The aim of this case-control study is to explore the role of aberrations in xenobiotic metabolism in inducing oxidative DNA damage and altering the susceptibility to breast cancer. Cytochrome P4501A1 (CYP1A1) m1 (OR: 1.41, 95% CI 1.08-1.84), CYP1A1 m4 (OR: 5.13, 95% CI 2.68-9.81), Catecholamine-O-methyl transferase (COMT) H108L (OR: 1.49, 95% CI 1.16-1.92), and glutathione S-transferase (GST) T1 null (OR: 1.68, 95% CI 1.09-2.59) variants showed association with breast cancer risk. Reduced folate carrier 1 (RFC1) 80A/CYP1A1 m1/CYP1A1 m4 and RFC1 80A/thymidylate synthase (TYMS) 5'-UTR 2R/methionine synthase (MTR) 2756G/COMT 108L genetic combinations were found to inflate breast cancer risk under the conditions of low dietary folate (345 ± 110 vs. 379 ± 139 µg/day) and low plasma folate (6.81 ± 1.25 vs. 7.09 ± 1.26 ng/ml) by increasing plasma 8-oxo-2'-deoxyguanosine (8-oxodG). This increase in 8-oxodG is attributed to low methionine (49.38 ± 23.74 vs. 53.90 ± 23.85 µmol/l); low glutathione (378 ± 242 vs. 501 ± 126 µmol/l) and GSTT1 null variant; and hypermethylation of CpG island of extracellular-superoxide dismutase (EC-SOD) (92.78 ± 11.49 vs. 80.45 ± 9.86%), which impair O-methylation of catechol estrogens to methoxy estrogens, conjugation of glutathione to semiquinones/quinones and free radical scavenging respectively. Our results suggest cross-talk between one-carbon metabolism and xenobiotic metabolism influencing oxidative DNA damage and susceptibility to breast cancer.

Epistatic interactions between loci of one-carbon metabolism modulate susceptibility to breast cancer.

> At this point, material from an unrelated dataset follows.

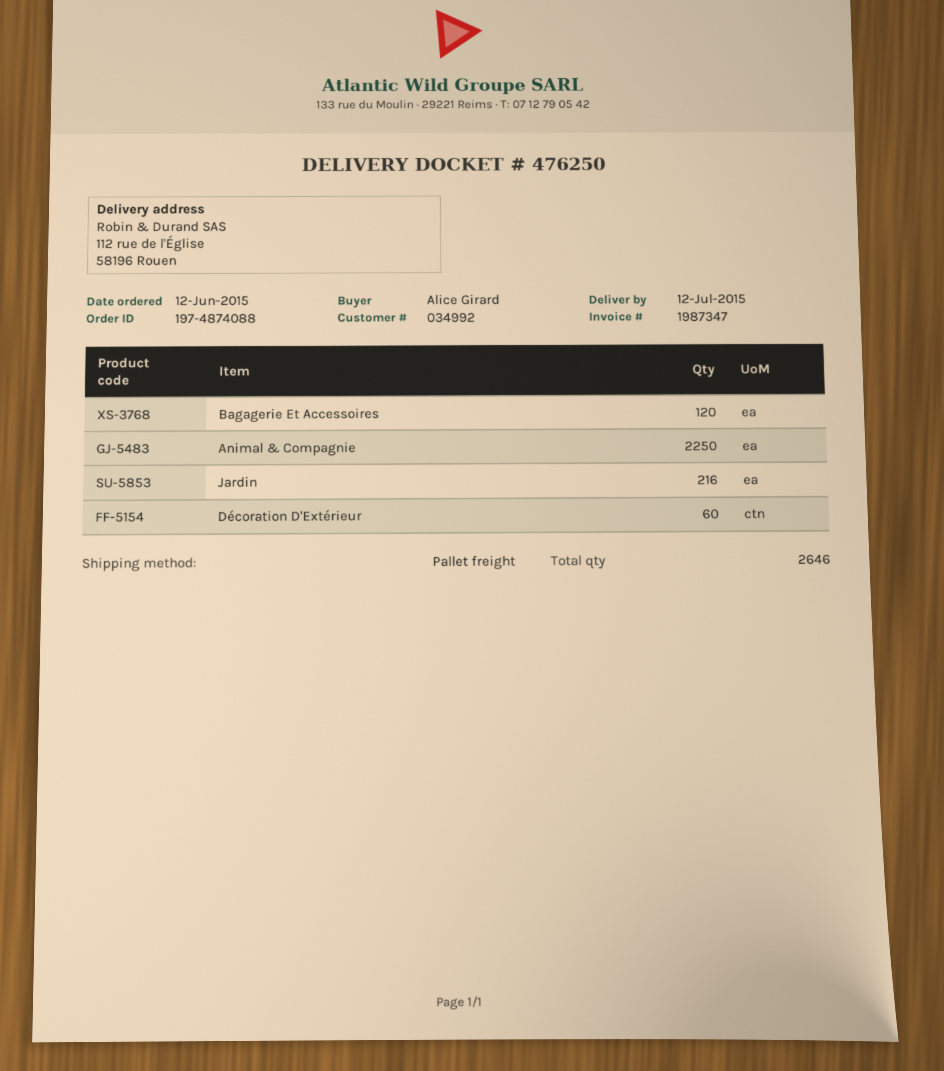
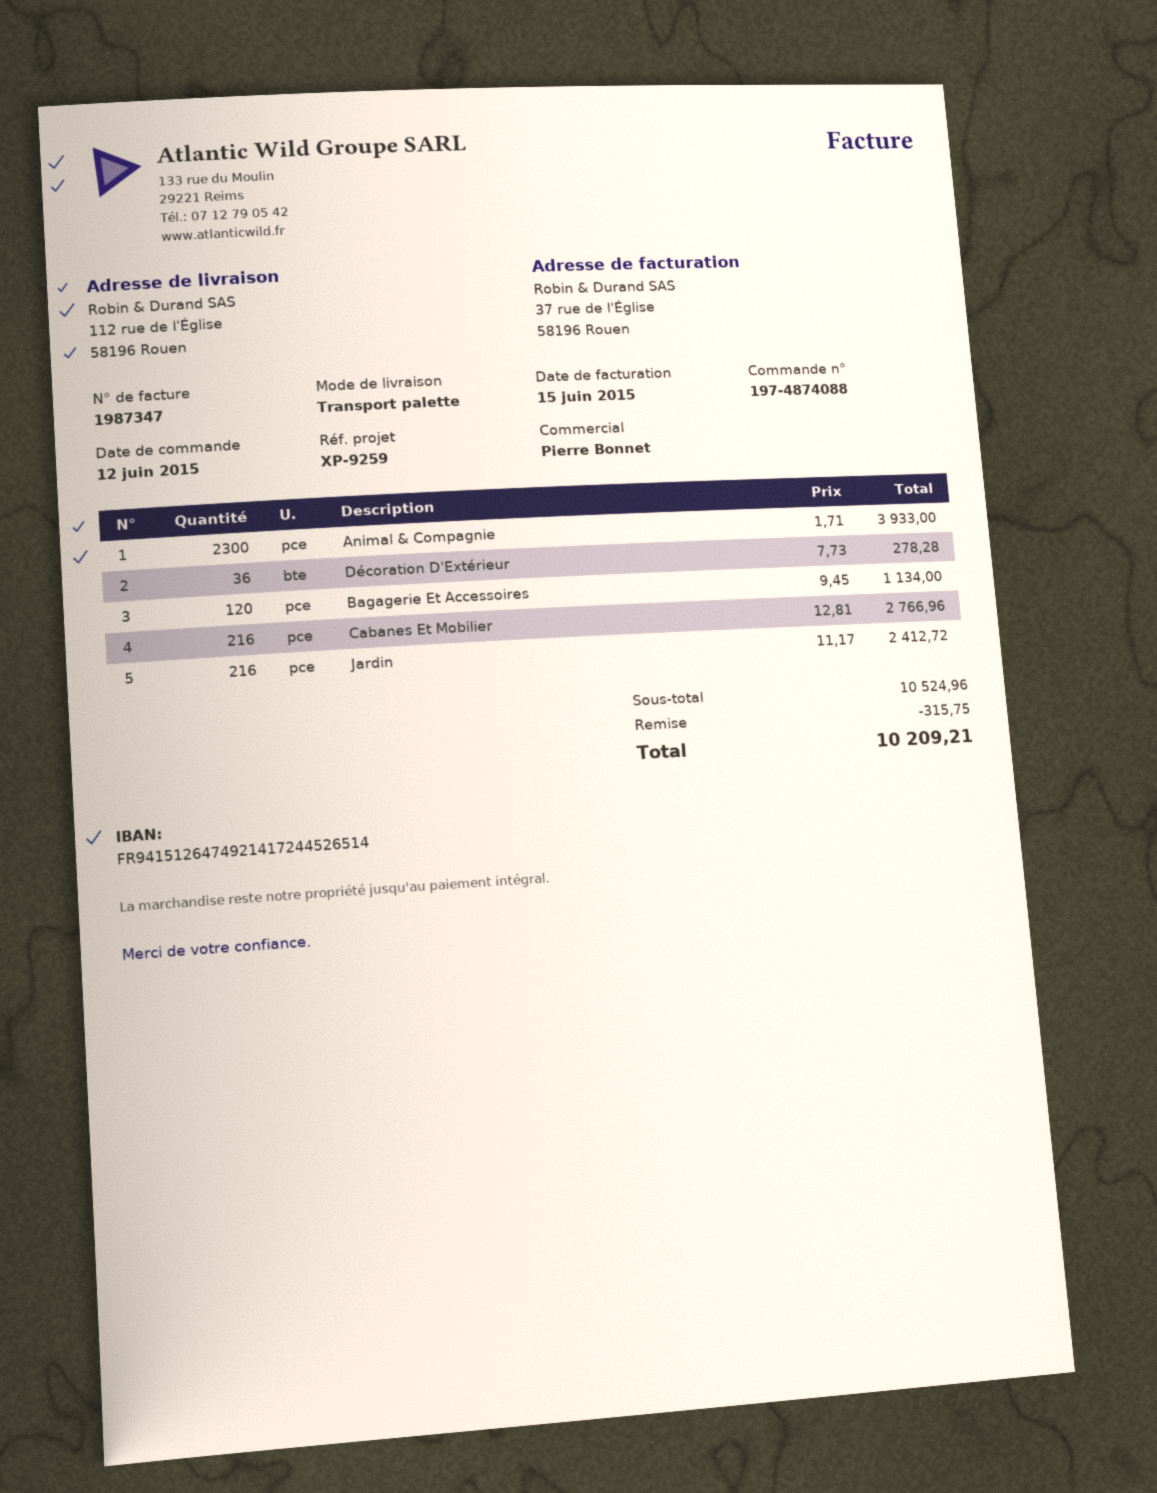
Animal & Compagnie: 2250 -> 2300
Décoration D'Extérieur: 60 -> 36
Cabanes Et Mobilier: none -> 216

In view of growing body of evidence substantiating the role of aberrations in one-carbon metabolism in the pathophysiology of breast cancer and lack of studies on gene-gene interactions, we investigated the role of dietary micronutrients and eight functional polymorphisms of one-carbon metabolism in modulating the breast cancer risk in 244 case-control pairs of Indian women and explored possible gene-gene interactions using Multifactor dimensionality reduction analysis (MDR). Dietary micronutrient status was assessed using the validated Food Frequency Questionnaire. Genotyping was done for glutamate carboxypeptidase II (GCPII) C1561T, reduced folate carrier (RFC)1 G80A, cytosolic serine hydroxymethyltransferase (cSHMT) C1420T, thymidylate synthase (TYMS) 5'-UTR tandem repeat, TYMS 3'-UTR ins6/del6, methylenetetrahydrofolate reductase (MTHFR) C677T, methyltetrahydrofolate-homocysteine methyltransferase (MTR) A2756G, methyltetrahydrofolate-homocysteine methyltransferase reductase (MTRR) A66G polymorphisms by using the PCR-RFLP/AFLP methods. Low dietary folate intake (P < 0.001), RFC1 G80A (OR: 1.38, 95% CI 1.06-1.81) and MTHFR C677T (OR: 1.74 (1.11-2.73) were independently associated with the breast cancer risk whereas cSHMT C1420T conferred protection (OR: 0.72, 95% CI 0.55-0.94). MDR analysis demonstrated a significant tri-variate interaction among RFC1 80, MTHFR 677 and TYMS 5'-UTR loci (P (trend) < 0.02) with high-risk genotype combination showing inflated risk for breast cancer (OR 4.65, 95% CI 1.77-12.24). To conclude, dietary as well as genetic factors were found to influence susceptibility to breast cancer. Further, the current study highlighted the importance of multi-loci analyses over the single-locus analysis towards establishing the epistatic interactions between loci of one-carbon metabolism modulate susceptibility to the breast cancer.